Questo processo di autocoscienza s’intreccia con ciò che la femminista intersezionale Linda Martin Alcoff definisce «disfunzione cognitiva», cioè l’incapacità dell’occidente bianco nel riconoscersi come oppressore né di comprendere quei tratti della società ancora espressione di una classe predominante. I suoi studi affondano le radici nell’«ignoranza bianca» teorizzata dal filosofo giamaicano Charles Wade Mills, cioè l’ammissione che la tendenza dei bianchi a dichiararsi estranei al razzismo significa sgravarsi delle proprie responsabilità di classe dominante. Lo spiega Denise Kongo, 26enne cooperatrice internazionale e attivista romana, quando si riferisce alla rappresentazione dei neri nei media italiani: «Si fa ancora tanta pornografia del dolore, che serve solo a impietosire gli spettatori bianchi.

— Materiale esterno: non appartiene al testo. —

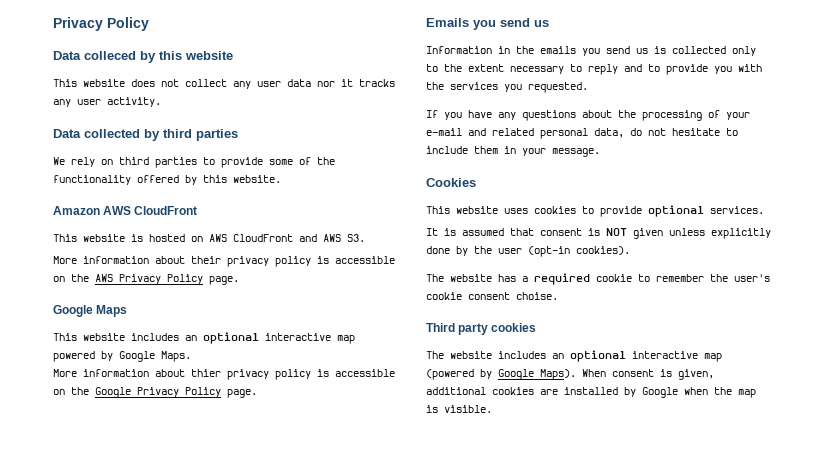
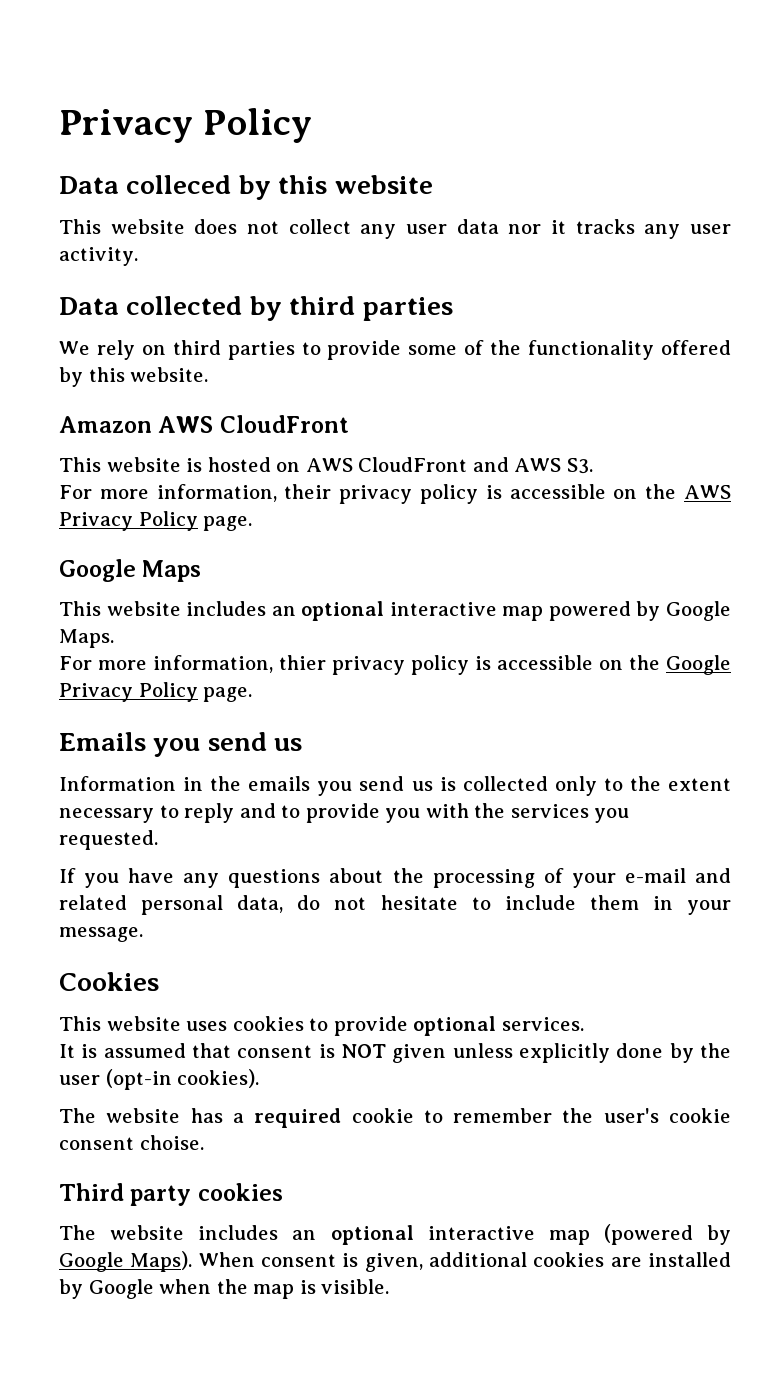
- More information about their privacy policy is accessible on the AWS Privacy Policy page.
+ For more information, their privacy policy is accessible on the AWS Privacy Policy page.
- More information about thier privacy policy is accessible on the Google Privacy Policy page.
+ For more information, thier privacy policy is accessible on the Google Privacy Policy page.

È facile dire che non si è razzisti, ma poi non informarsi sulle proprie responsabilità, oppure - peggio - rappresentare una persona nera integrata solo perché rientra in un modello sociale ritenuto buono perché bianco». Andi Ngaso, medico di origine camerunese che vive in Italia da sedici anni, risponde provocatoriamente che essere neri non è un mestiere: «Siamo chiamati in tv solo per raccontare la nostra identità, ma abbiamo già i nostri corpi che parlano. La pretesa di stare continuamente nella lotta non è sana. Finché continueremo a scusarci con l’Italia, l’Italia non sarà mai pronta». Molti, come la 25enne milanese Ariman Scriba, reagiscono ritagliandosi spazi sicuri: «Non intreccio relazioni senza sapere quale background ha la persona che ho davanti. Grazie ai social, mi circondo di persone che so che, con le loro parole, non mi faranno sentire in difetto».

 

Oggi per tutti loro, che siano riconosciuti come italiane e italiani di origine straniera o lasciati dallo Stato in una zona grigia, è doveroso cambiare: «La battaglia per la cittadinanza è uno dei nostri pilastri perché ostacola concretamente/ giuridicamente/ sistematicamente i diritti di figlie/i di immigrati oppure dei miei coetanei», spiega Kwanza: «Per studiare, per esempio, devi fare bene i conti per almeno i primi sei anni di studio, perché poi le tempistiche per richiedere la cittadinanza vengono automaticamente rallentate».

 

Le fa eco Ada: «L’iscrizione agli albi professionali è riservata ai cittadini italiani, chi non ce l’ha deve seguire altri percorsi. Quanti cittadini di origine straniera sono resi invisibili nel mercato del lavoro in Italia?». È l’ennesima domanda di chi agogna un’Italia culturalmente diversa. Perché, mutuando la matematica e scrittrice Chiara Valerio, «il contesto è l’immaginazione di diritti che erodano i privilegi che, proprio come i diritti, sono culturali».